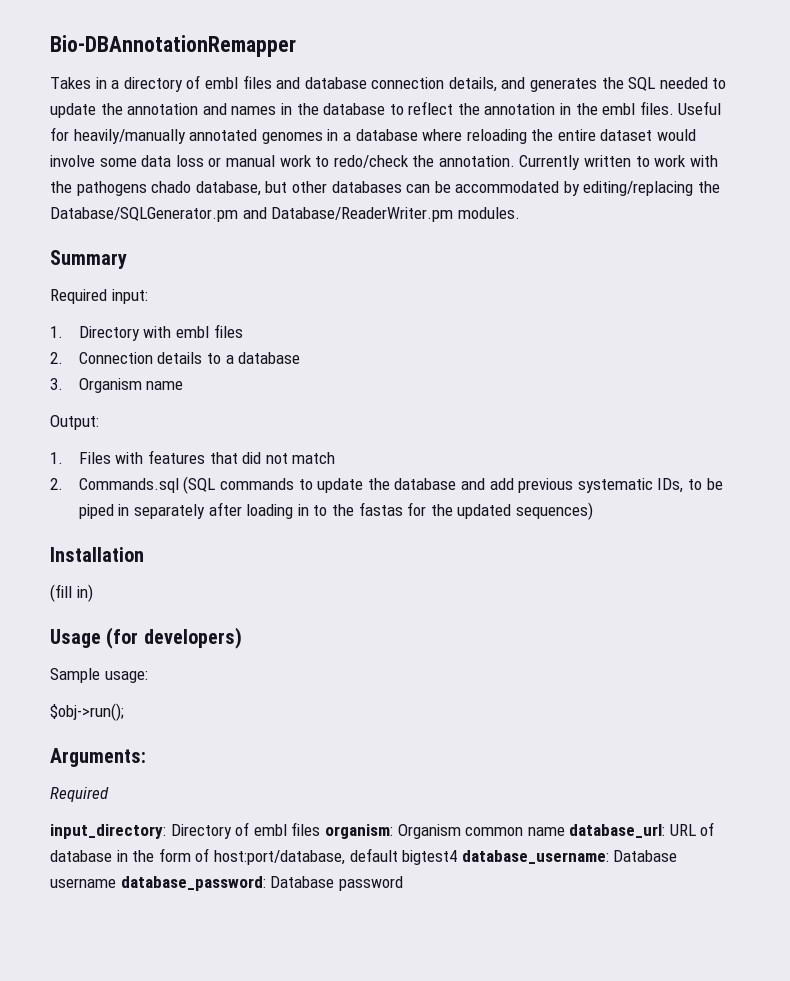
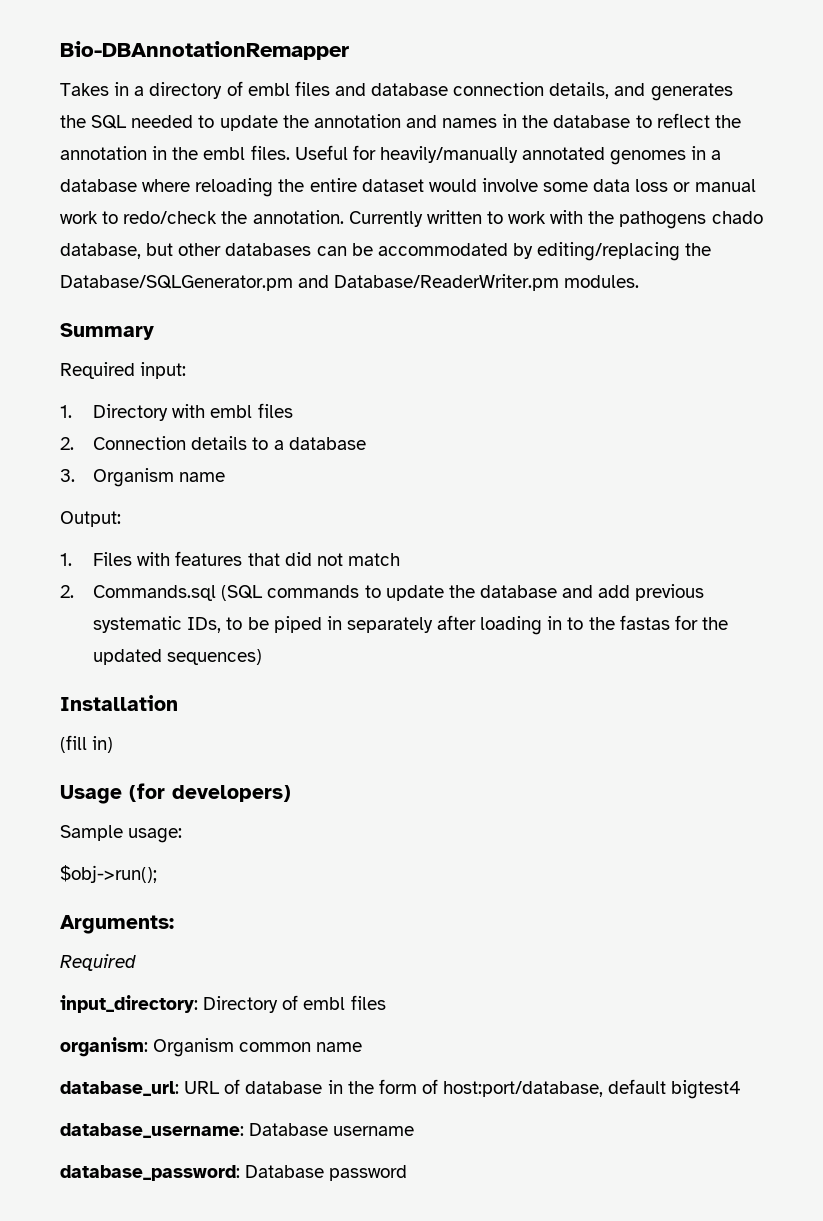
- input_directory: Directory of embl files organism: Organism common name database_url: URL of database in the form of host:port/database, default bigtest4 database_username: Database username database_password: Database password
+ input_directory: Directory of embl files
+ organism: Organism common name
+ database_url: URL of database in the form of host:port/database, default bigtest4
+ database_username: Database username
+ database_password: Database password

** Goal of the exercise **
How many lines in the listing above have the word "username" in them? Count them and give the number alone.

** Answer box **
2